- [Material for the task]:
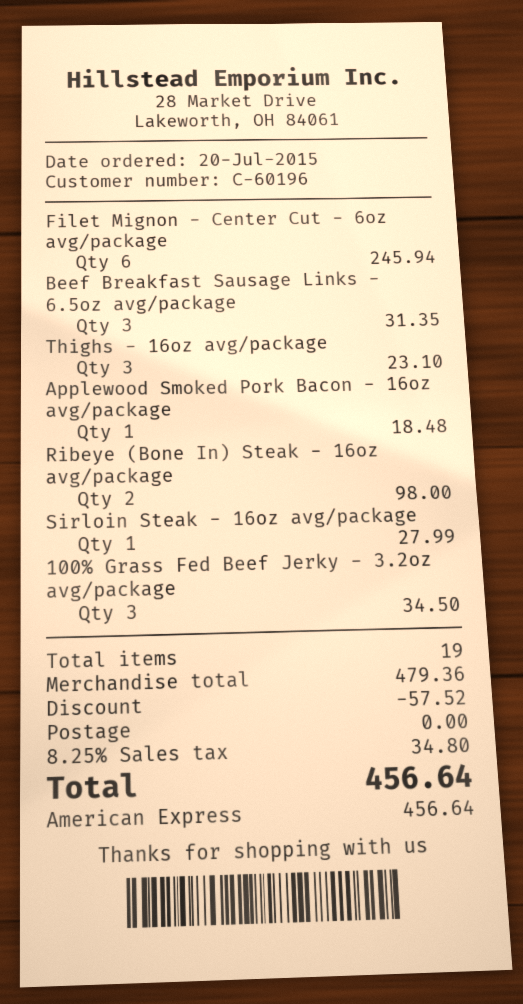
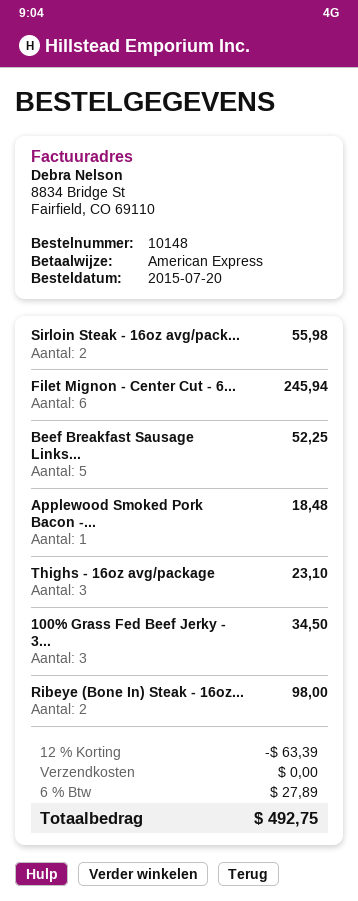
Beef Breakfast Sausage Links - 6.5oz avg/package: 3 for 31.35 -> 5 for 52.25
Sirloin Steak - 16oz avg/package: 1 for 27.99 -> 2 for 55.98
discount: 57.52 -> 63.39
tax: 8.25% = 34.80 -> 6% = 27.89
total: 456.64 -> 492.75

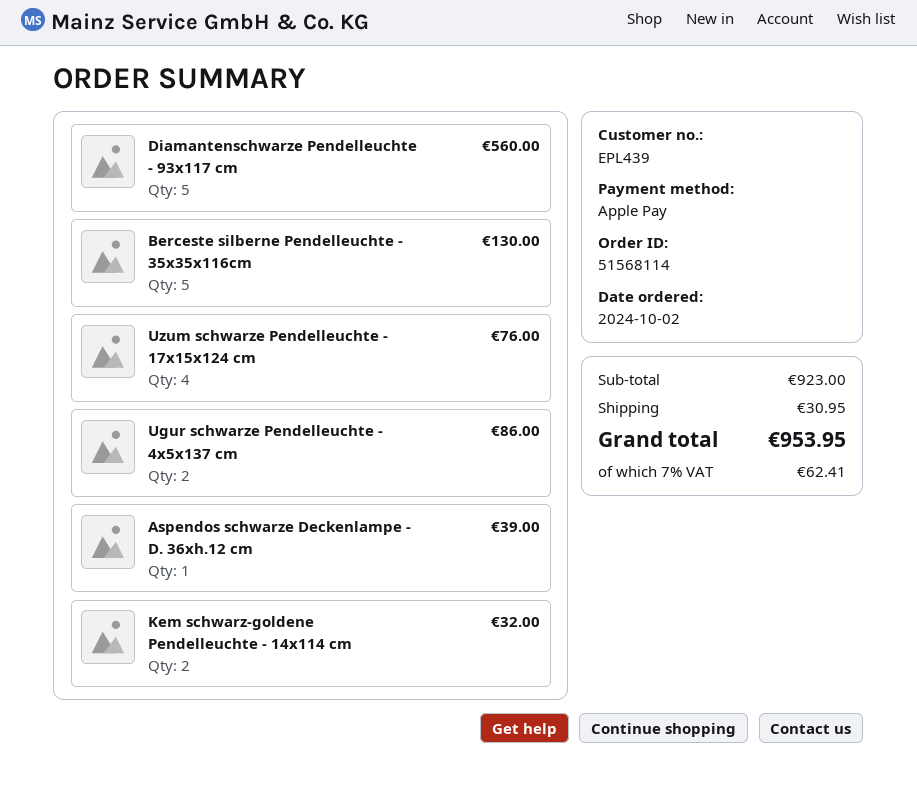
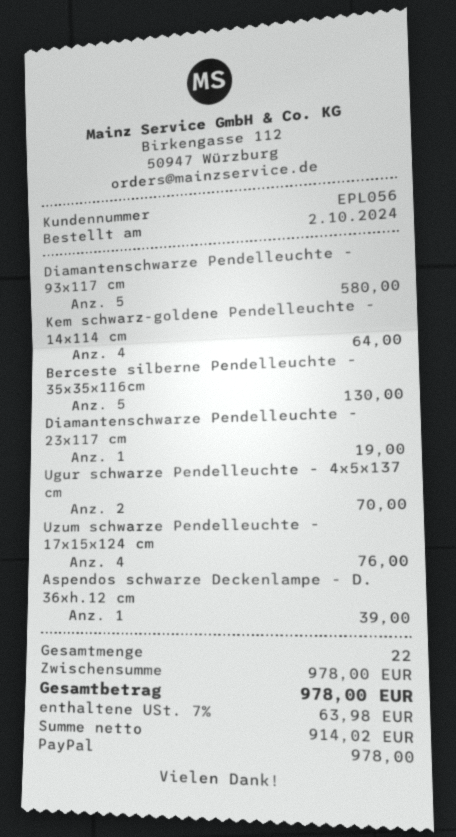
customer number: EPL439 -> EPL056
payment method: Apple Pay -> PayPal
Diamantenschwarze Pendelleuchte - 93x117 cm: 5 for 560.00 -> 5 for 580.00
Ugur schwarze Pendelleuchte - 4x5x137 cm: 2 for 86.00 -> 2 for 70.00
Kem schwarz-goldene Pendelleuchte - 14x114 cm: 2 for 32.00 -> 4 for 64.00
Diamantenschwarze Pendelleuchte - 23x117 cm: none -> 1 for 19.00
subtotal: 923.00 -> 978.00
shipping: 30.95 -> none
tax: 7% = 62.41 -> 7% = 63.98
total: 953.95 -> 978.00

- [Work to complete]: Copy out the whole listing exactly. Skip its pictures.

- [Solution to this exercise]:
Beef Breakfast Sausage Links - 6.5oz avg/package: 3 for 31.35 -> 5 for 52.25
Sirloin Steak - 16oz avg/package: 1 for 27.99 -> 2 for 55.98
discount: 57.52 -> 63.39
tax: 8.25% = 34.80 -> 6% = 27.89
total: 456.64 -> 492.75

customer number: EPL439 -> EPL056
payment method: Apple Pay -> PayPal
Diamantenschwarze Pendelleuchte - 93x117 cm: 5 for 560.00 -> 5 for 580.00
Ugur schwarze Pendelleuchte - 4x5x137 cm: 2 for 86.00 -> 2 for 70.00
Kem schwarz-goldene Pendelleuchte - 14x114 cm: 2 for 32.00 -> 4 for 64.00
Diamantenschwarze Pendelleuchte - 23x117 cm: none -> 1 for 19.00
subtotal: 923.00 -> 978.00
shipping: 30.95 -> none
tax: 7% = 62.41 -> 7% = 63.98
total: 953.95 -> 978.00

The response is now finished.